Como se isso não fosse suficiente, João Salavisa sublinhou que o projeto de lei apenas prevê a taxação sobre pacotes de televisão por cabo - um mercado que atingiu o seu limite (chega já a 90% dos portugueses) e que, tal como acontece noutros países, irá entrar em recessão: "Muitas pessoas estão já a abandonar estes pacotes e a assinar pacotes apenas com internet - e esses não vão ser taxados", sublinhou também o realizador João Nicolau. E isto é preocupante porque a taxa de exibição "representa metade do financiamento do ICA". Portanto, "a não ser que os novos intervenientes sejam obrigados a contribuir para o ICA", o que vai acontecer é efetivamente "um esvaziamento do orçamento" do instituto.

A Plataforma do Cinema acredita que o ICA é "o único garante de diversidade real"do cinema em Portugal, ao mesmo tempo que deve ser responsável por "uma política cultural pública". Acreditar que estas operadoras se vão preocupar com os artistas, criadores e produtores portugueses é uma "ilusão", dizem. Poderão fazê-lo mas apenas se puderem manter a sua liberdade e garantir os lucros a que estão habituados. As suas preocupações serão sempre comerciais.

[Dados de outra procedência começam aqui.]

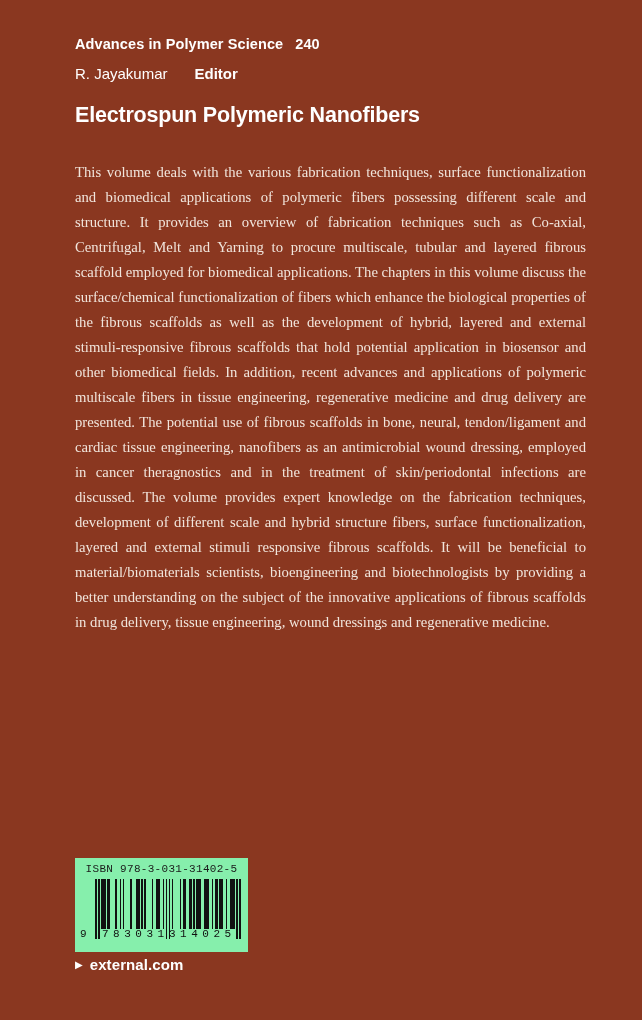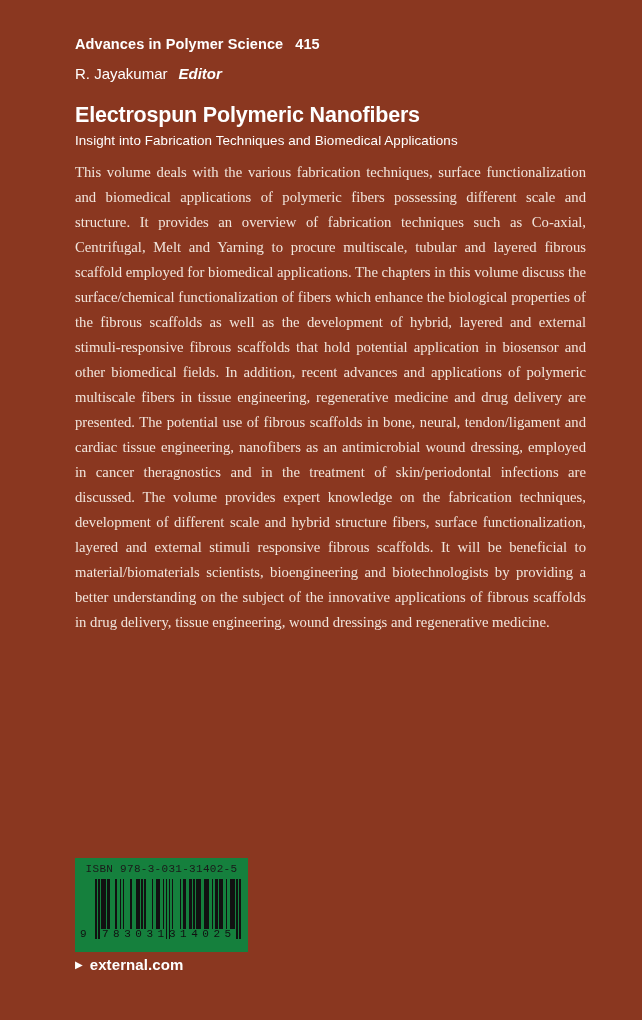"415" span.series-number { text: 415 -> 240 }
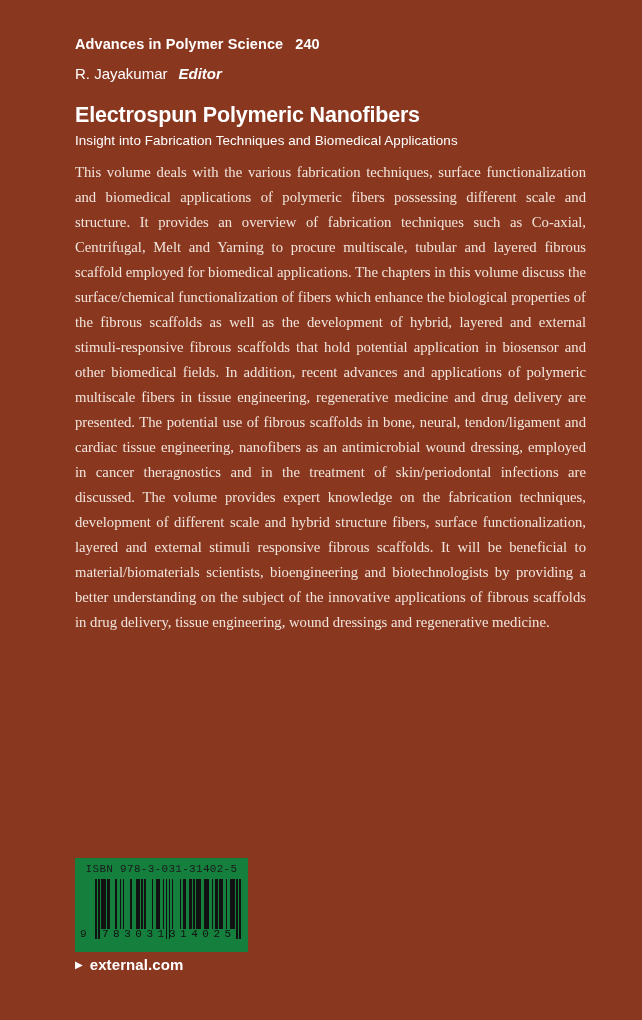"Editor" .editor-role { font-style: italic -> none; margin-left: 11px -> 27px }
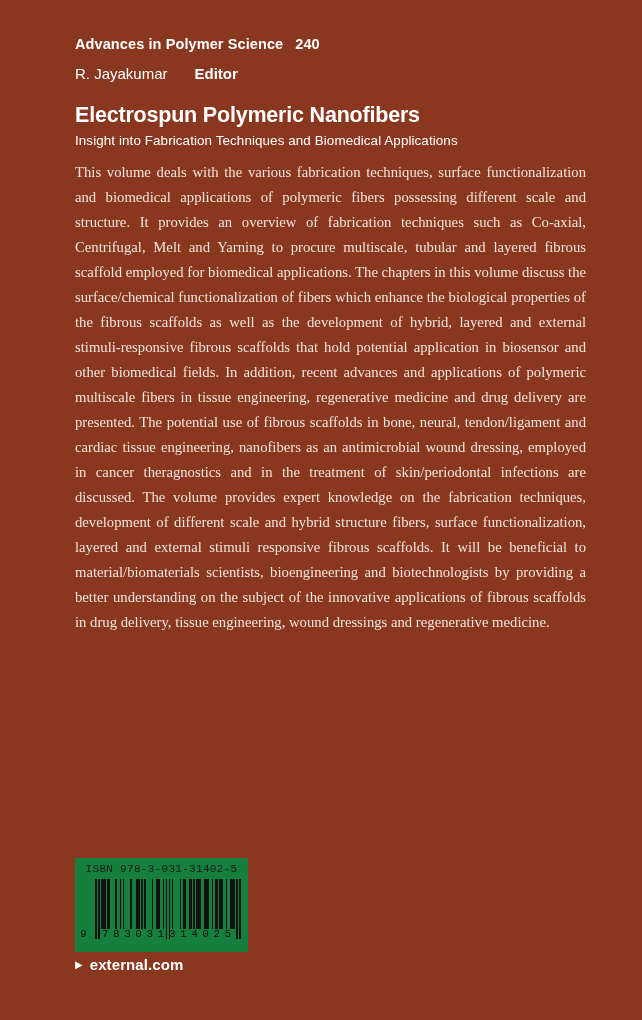"Insight into Fabrication Techniques and" div.book-subtitle { html: <div>Insight into Fabrication Techniques and Biomedical Applications</div> -> none }
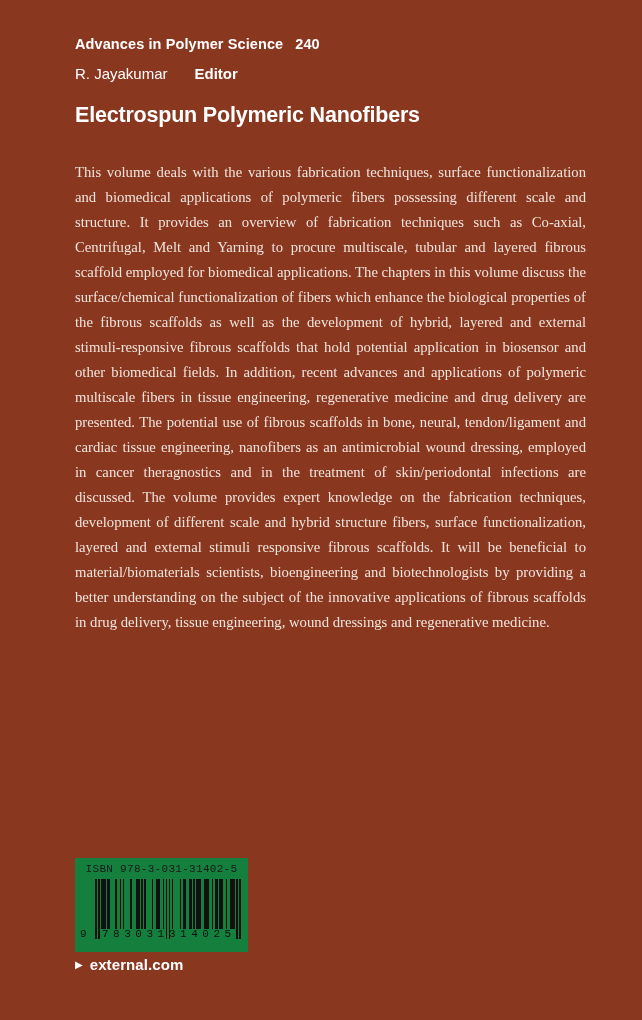"ISBN 978-3-031-31402-5" .barcode-box { background: #15803d -> #86efac }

O produtor Luís Urbano sublinhou que a Netflix, por exemplo, prefere ter produtos exclusivos, originais, e, portanto, precisam que eles sejam atrativos em vários mercados - por isso, muito dificilmente irá investir em produtos portugueses, apostando mais em coproduções com vários países europeus. Já a HBO, que tem uma abordagem diferente, tem vindo a comprar vários filmes e séries portugueses - essa é a forma ideal de estes operadores intervirem, defendeu.

Ou, como perguntou a deputada do PCP, Ana Mesquita: "Se as multinacionais tiverem liberdade para investirem como bem entenderem irão efetivamente investir em autores e produtores portugueses ou podem fugir ao investimento no nosso país?" Esta deputada acredita que em vez "de fazer florescer a produção nacional", a intervenção destes operadores vai "atropelar tudo o que lhe aparecer à frente" e colocar ainda mais dificuldades à produção de cinema português.

No ar ficou ainda a preocupação da Plataforma com a defesa do cinema português em oposição ao audiovisual (televisão) - que é a área onde atuam, maioritariamente, os operadores em causa.